Eh, qua dove ti giri ti giri c’è gente incazzata. Guardi a est, a ovest, a sud e vedi fuochi, lacrimogeni e gente, tanta gente. Gente che marcia. Gente che si abbraccia, piange, viene picchiata, manganellata, gettata a terra, insultata e calpestata. E sto parlando solo di quelli che cercano un parcheggio a San Lorenzo il venerdì sera, tu pensa che ti farebbero se volessi fare dei parcheggi in un parco o la rabbia che scatenerebbe la costruzione di un centro commerciale smantellando un’area verde. Non voglio, non posso immaginarlo.

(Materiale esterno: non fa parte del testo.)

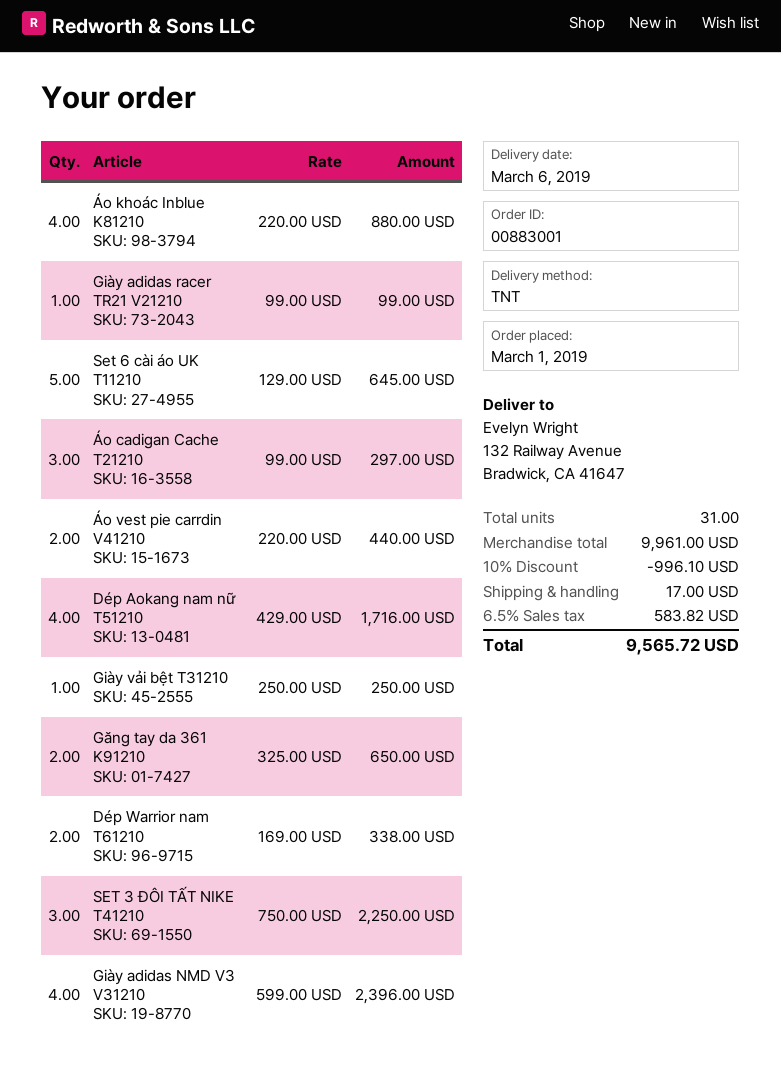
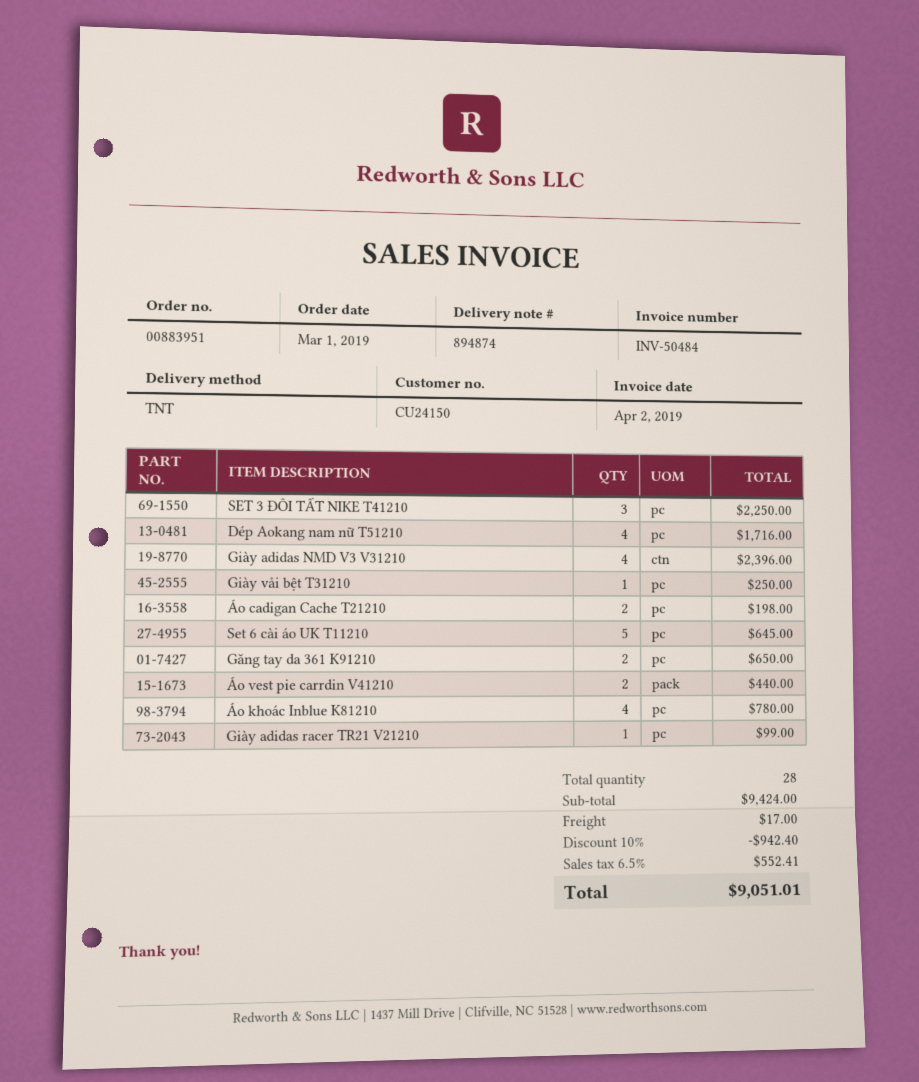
order number: 00883001 -> 00883951
Áo khoác Inblue K81210: 4 for 880.00 -> 4 for 780.00
Áo cadigan Cache T21210: 3 for 297.00 -> 2 for 198.00
Dép Warrior nam T61210: 2 for 338.00 -> none
total quantity: 31 -> 28
subtotal: 9961.00 -> 9424.00
discount: 10% = 996.10 -> 10% = 942.40
tax: 6.5% = 583.82 -> 6.5% = 552.41
total: 9565.72 -> 9051.01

Forse, solo volgendo lo sguardo a nord troveremmo calma, pace, quel silenzio interrotto da romantici cinguettii che da secoli contraddistingue la Svizzera, magnifico paese dove le controversie sociali si risolvono a colpi di Toblerone e i giovani si drogano sniffando Ovomaltina. Io devo davvero capirla la Svizzera. Devono avere un segreto a tutti sconosciuto. Pensateci bene, avete mai visto un porno svizzero? Ce ne sono di tutti i paesi, dalle Milf scandinave alle teenager sud coreane, dai Lady Boys vietnamiti agli Orsi gay berlinesi, chiedete e vi sarà dato, ovunque e da dovunque, ma degli svizzeri non si sa nulla. Ciò che eiacula in Svizzera rimane in Svizzera, probabilmente in appositi cassonetti a metà tra l’umido e il riciclabile. Io la trovo inquietante questa cosa: cos’è che non possiamo vedere? Cosa fanno gli svizzeri, come lo fanno gli svizzeri, esiste forse un altro uso del Toblerone? A parte mettere d’accordo le parti sociali, naturalmente. Per me il segreto della pace svizzera è celato dietro al loro modo di fare sesso. Le mucche devono saperne qualcosa. E queste caprette, che fanno ciao, che hanno da salutare saltellanti il nonno se il nonno non le ha rese felici in qualche modo? Voglio dire, a me dopo gli amplessi, le donne, mica salutano, al massimo chiedono se voglio la fattura.

Se vivessi in Svizzera probabilmente me ne starei sdraiato tra le valli, non troppo in alto, quella giusta altitudine che ti permetta di guardare le nuvole nel loro tango dolce, quel loro incontrarsi e salutarsi, ritrovarsi, unirsi e abbandonarsi, lasciando ogni volta un pezzo di una nell’altra. Mai tranquille, sempre in evoluzione, movimento, come in uno stato di lenta, inesorabile insurrezione.  Aspettando quella rivoluzione, che mi permetta di capire, se davvero lo fanno strano, le casalinghe di Lugano.